This proposes to make use of the new pessimistic lock waiting model as designed in [TiKV RFC #100](https://github.com/tikv/rfcs/pull/100), which is expected to reduce the tail latency problem in scenarios with frequent pessimistic lock conflicts. The design is currently only applicable for single key point-get locking.

## Background

As said in [TiKV RFC #100](https://github.com/tikv/rfcs/pull/100), our current implementation of pessimistic locks might be problematic in case there are frequent conflicts. Transactions waiting for the lock on the same key may be granted the lock in random order and may perform too many useless statement retries, which may lead to high tail latency. To solve the problem, we designed a new lock waiting model. We expect the new model can enhance the queueing behavior of concurrent conflicting pessimistic lock operations, so that the conflicting transactions can execute in more serialized order. It's also expected to reduce useless statement retries, which saves CPU cost and RPC calls. Due to the complexity of the implementation, as the first step, we will support the optimized model for pessimistic lock requests that affects only one key.

## Design

### Changes in TiKV side

The majority part of the change is in TiKV side, which is explained in detail in [TiKV RFC #100](https://github.com/tikv/rfcs/pull/100). Briefly speaking, the differences from TiDB's perspective are (only applicable for pessimistic requests that locks only one key):

- By specifying a special parameter, a pessimistic lock request is allowed to lock a key even there is write conflict, in which case TiKV can return the value and `commit_ts` of the latest version, namely `locked_with_conflict_ts`. The actual lock written down in TiKV will have its `for_update_ts` field equal to the latest `commit_ts` on the key.
- By specifying the parameter mentioned above, the pessimistic lock request is also allowed to continue locking the key after waiting for the lock of another transaction, instead of always reporting WriteConflict after being woken up.

### Fair Locking

When a key is locked with conflict, the current statement becomes executing at a different snapshot. However, the statement may have already read data in the expired snapshot (as specified by the `for_update_ts` of the statement). In this case, we have no choice but retry the current statement with a new `for_update_ts`.

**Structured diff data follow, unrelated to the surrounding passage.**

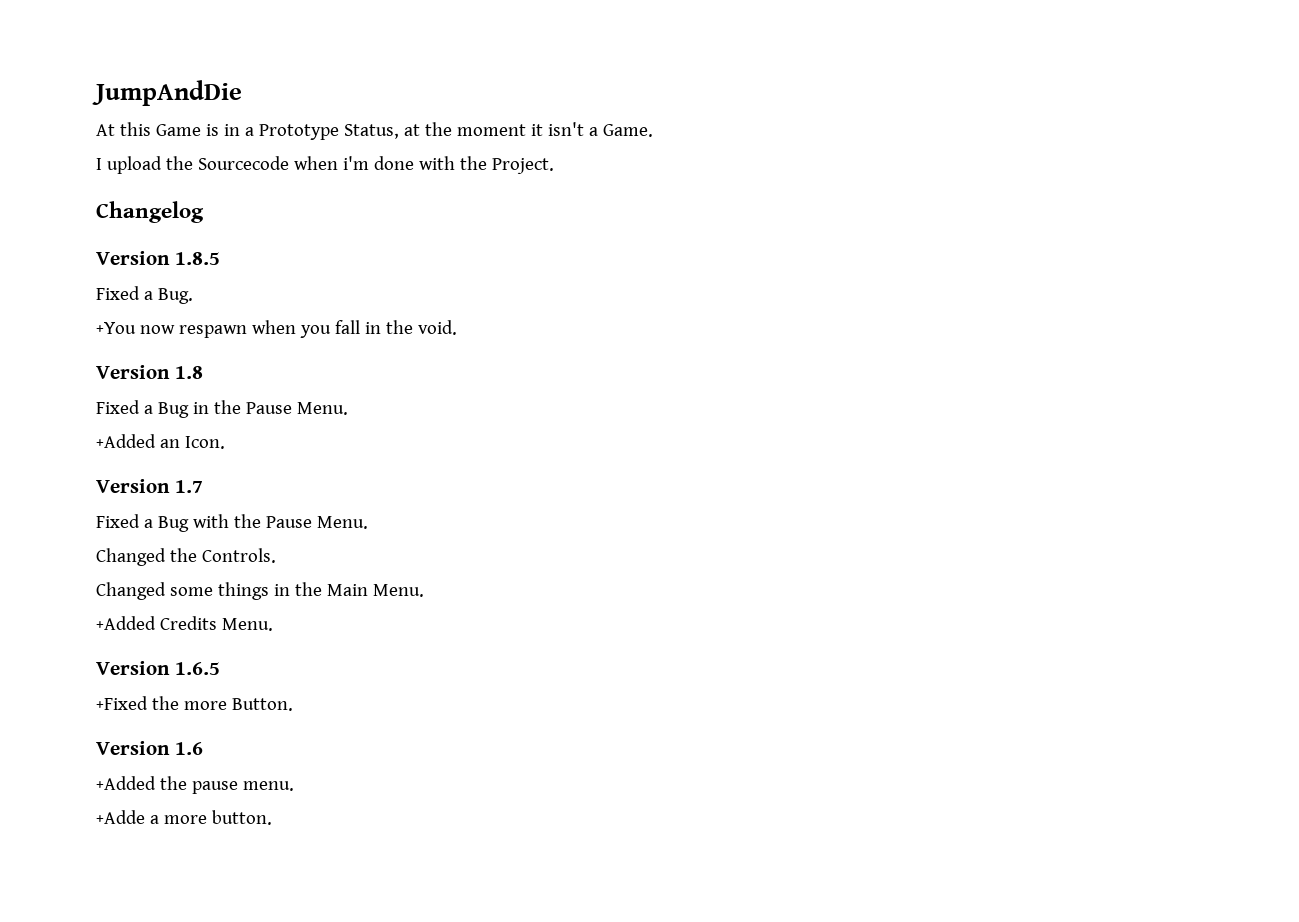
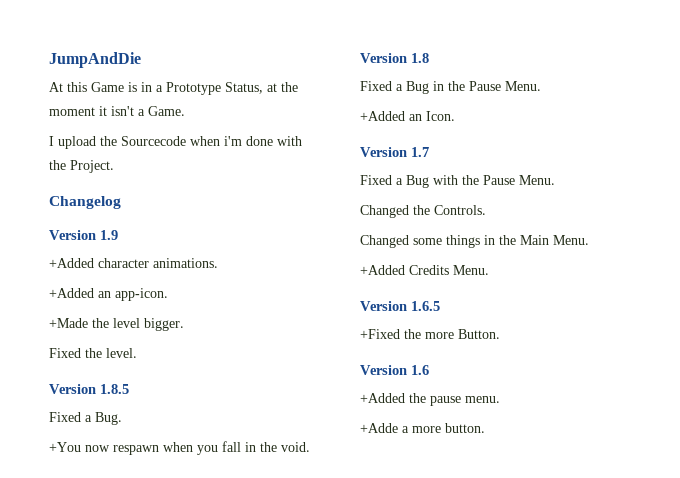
(204, 212) none -> [49,230,118,240] [49,258,218,268] [49,288,168,301] [49,318,184,331] [49,348,137,358] // Version 1.9 // +Added character animations. // +Added an app-icon. // +Made the level bigger. // Fixed the level.

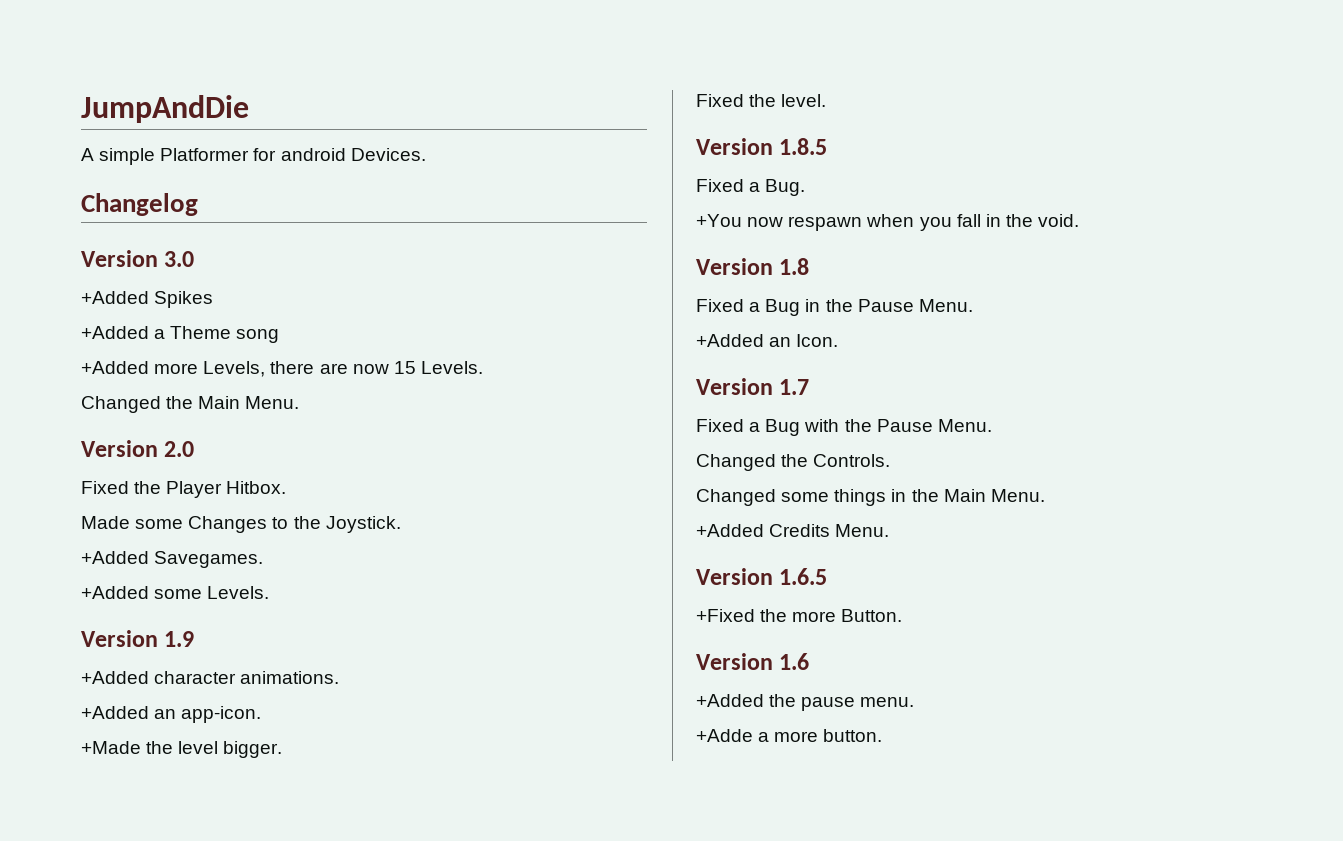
[49,82,298,95] [49,106,185,116] [49,136,302,149] [49,160,114,173] [49,196,121,209] At this Game is in a Prototype Status, at the moment it isn't a Game. // I upload the Sourcecode when i'm done with the Project. // Changelog -> [81,148,426,165] [81,193,198,216] [81,250,195,267] [81,291,214,308] [81,326,280,343] [81,361,483,377] [81,396,300,413] [81,440,195,457] [81,481,287,498] [81,516,401,533] [81,551,264,568] [81,586,270,599] A simple Platformer for android Devices. // Changelog // Version 3.0 // +Added Spikes // +Added a Theme song // +Added more Levels, there are now 15 Levels. // Changed the Main Menu. // Version 2.0 // Fixed the Player Hitbox. // Made some Changes to the Joystick. // +Added Savegames. // +Added some Levels.

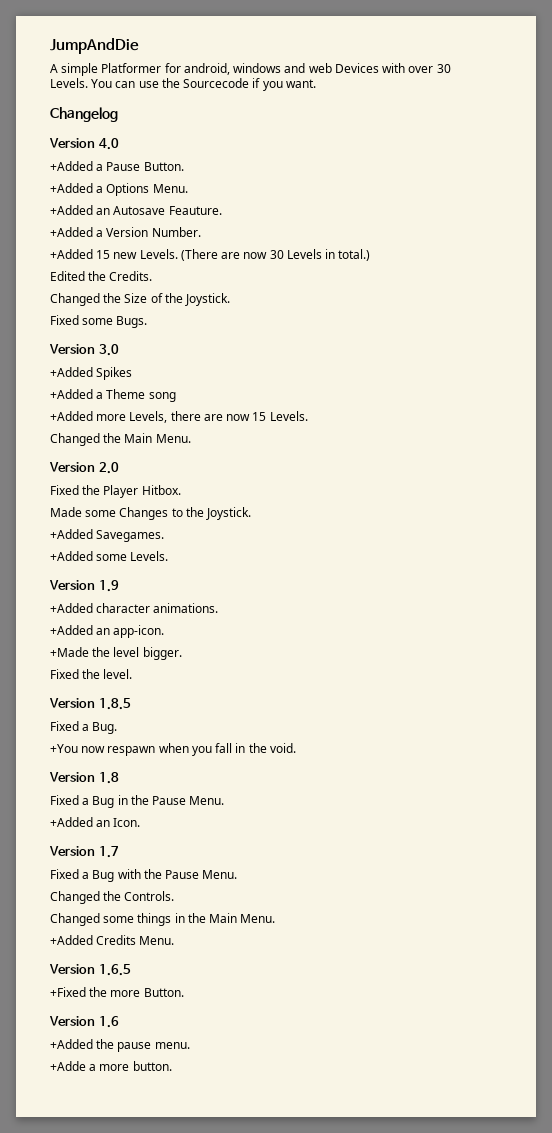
[280,148,426,161] [81,193,198,216] android Devices. // Changelog -> [183,63,451,75] [50,78,316,91] [50,107,118,122] [49,138,119,150] [50,161,184,171] [50,183,188,196] [50,205,222,215] [50,227,201,237] [50,249,371,261] [50,271,153,281] [50,293,231,306] [50,315,148,328] android, windows and web Devices with over 30 Levels. You can use the Sourcecode if you want. // Changelog // Version 4.0 // +Added a Pause Button. // +Added a Options Menu. // +Added an Autosave Feauture. // +Added a Version Number. // +Added 15 new Levels. (There are now 30 Levels in total.) // Edited the Credits. // Changed the Size of the Joystick. // Fixed some Bugs.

In our original implementation, when retrying a statement, the pessimistic locks that were already acquired will be rolled back, since it's possible that the keys we need to lock may change after retrying. However, we will choose a different way to handle this case with our new locking mechanism. We expect that in most cases, the keys we need to lock won't change after retrying at a newer snapshot. Therefore, we adopt this way, namely *fair locking*:

- When performing statement retry, if there are already some keys locked during the previous attempt, do not roll them back immediately. We denote the set of the keys locked during previous attempt by $S_0$.
- After executing the statement again, it might be found that some keys needs to be locked. We denote the set of the keys need to be locked by $S$.
- Then, we will send requests to lock keys in $S - S_0$, and rollback keys in $S_0 - S$. Those keys that were already locked in the previous attempt don't need to be locked again.

In most cases, we expect that $S_0 \subseteq S$, in which case rolling back the locks and acquire them again like the old implementation may be a waste. It's also possible in the original implementation that the lock is acquired by another transaction between rolling back the lock and acquiring the lock again, causing the statement retry useless. By keeping the lock until it's confirmed that the lock is not needed anymore, we avoid the problem, at the cost of causing more conflict when $S_0 - S$ is not empty.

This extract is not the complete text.